Contre ce double aveuglement, il faut rappeler la formule de Spinoza : « Ni rire, ni pleurer, mais comprendre ». Pas plus que l’égoïsme, la compassion ne fait comprendre ce qui se déroule sous nos yeux. Stimulée par l’aiguillon de la misère, l’immigration de masse n’est dans l’intérêt de personne. Ce n’est ni une chance ni une calamité, mais un problème dont le Nord et le sud sont co-responsables, et qu’il faut affronter en cessant d’en ignorer les causes. La question du sauvetage des naufragés ne devrait même pas se poser, tant la réponse est évidente. Mais l’éthique de la responsabilité doit relayer l’éthique de la conviction. La meilleure chose qu’on puisse souhaiter à ceux qui traversent la Méditerranée en cédant au mirage occidental est de contribuer au développement de leur pays. On sait très bien quels intérêts sert le discours sans-frontiériste : ceux qui exigent l’accueil massif des migrants entendent bénéficier grassement de l’échange inégal avec les pays du sud. Le patronat allemand, pour ne citer que lui, se réjouit de l’arrivée d’une main d’œuvre malléable qui constitue, selon la formule de Marx, « l’armée de réserve du capital ».

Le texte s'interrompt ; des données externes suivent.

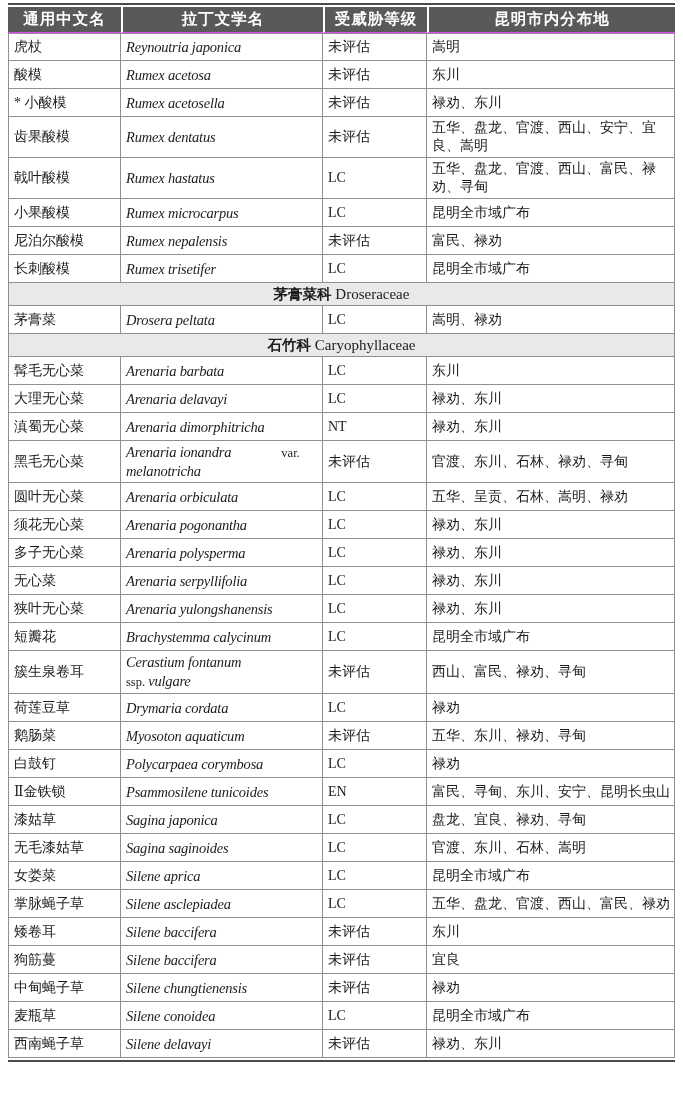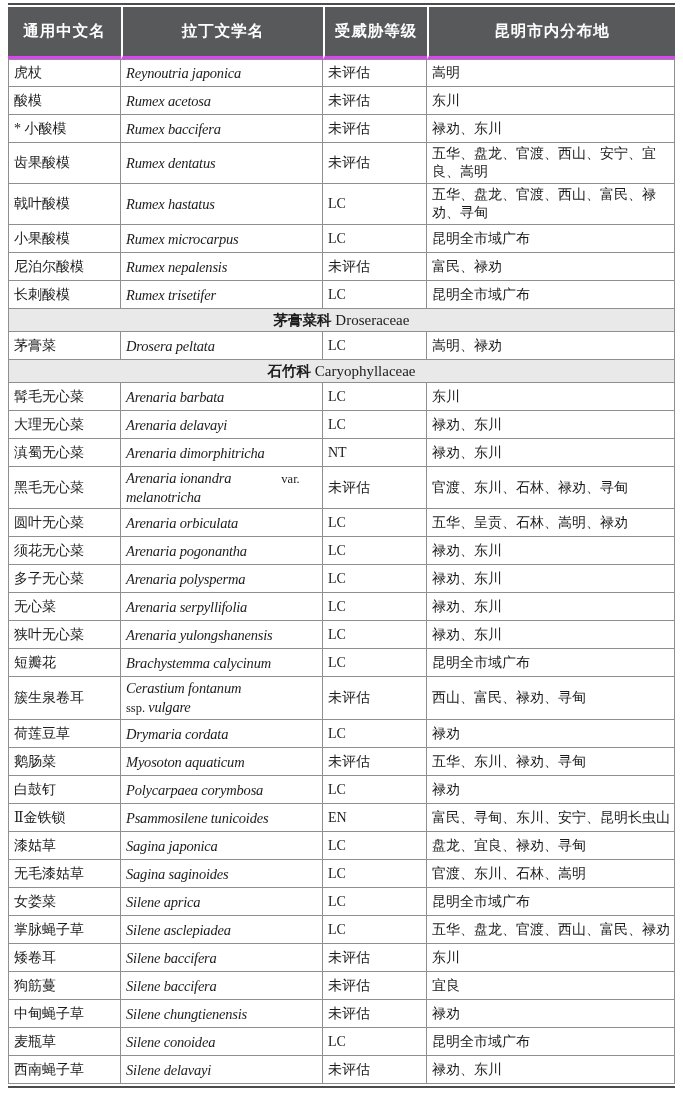"通用中文名" thead th { border-bottom: 3px solid #d946ef -> 1px solid #d946ef; padding: 14px 0 -> 2px 0 }
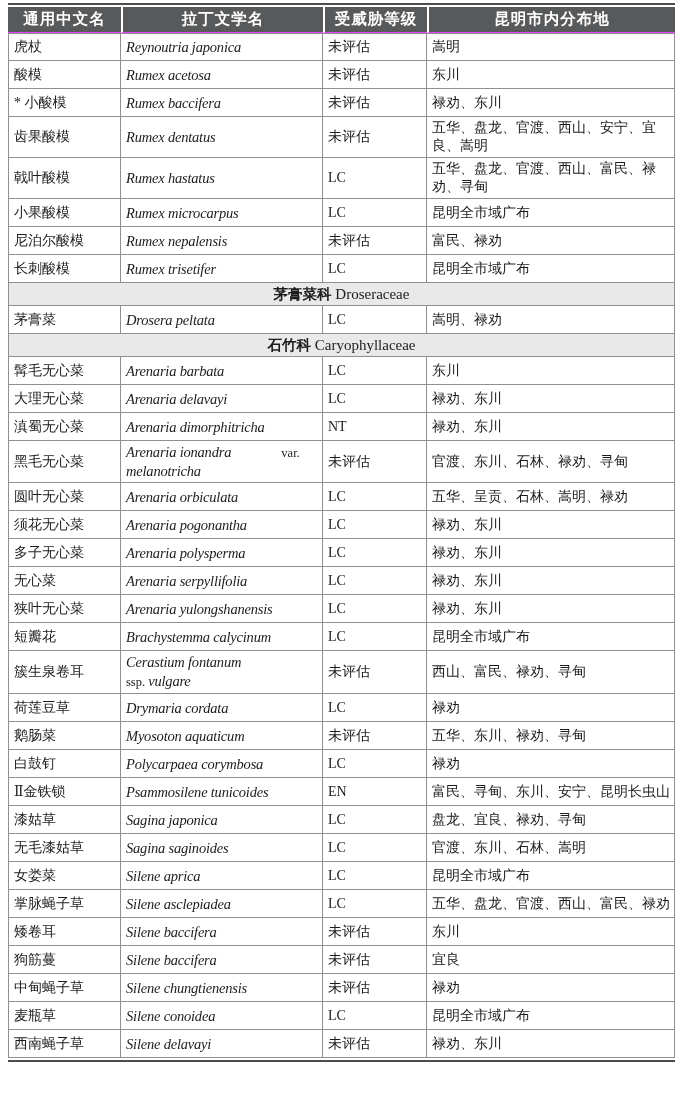"Rumex baccifera" span { text: baccifera -> acetosella }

Non que la société idéale soit une société close et que la fermeture des frontières soit une solution au problème. Mais la souveraineté ne se monnaye pas. L’aspiration d’un Etat à conserver le contrôle de ses frontières est parfaitement légitime, et c’est d’ailleurs ce que font tous les Etats, sauf ceux de l’Union européenne qui ont accepté dans le cadre de « l’espace Schengen » de repousser ce contrôle aux frontières extérieures de l’Union - contradiction aujourd’hui devenue explosive, et dont il n’est pas sûr que l’UE sorte indemne. On ne peut s’en tirer à bon compte en stigmatisant ceux qui, en Italie ou en Hongrie, ont décidé de restreindre l’accès au territoire national. Comme disait Aristote, « on ne va pas tout de même pas délibérer pour administrer les affaires des Scythes », ce peuple lointain à qui les Grecs auraient trouvé ridicule de vouloir imposer quoi que ce soit. Lorsqu’on est pour la souveraineté, il faut l’être jusqu’au bout, et admettre qu’un Etat décide de ses affaires à sa façon, même si ce n’est pas la nôtre. Que chacun assume ses responsabilités, et les vaches seront bien gardées. Ce n’est pas l’Italie qui a décidé de détruire la Libye, ni de soutenir les terroristes en Syrie. La crise des migrants est le miroir des turpitudes occidentales, mais il faut reconnaître que Paris, Londres et Washington se taillent la part du lion. « Nos guerres, leurs morts », dit-on, et ce n’est pas faux. « Nos guerres, leurs réfugiés », faudrait-il ajouter. Ou mieux encore : « Nos guerres, nos réfugiés », car c’est chez nous qu’ils viennent dans le vain espoir d’un avenir meilleur.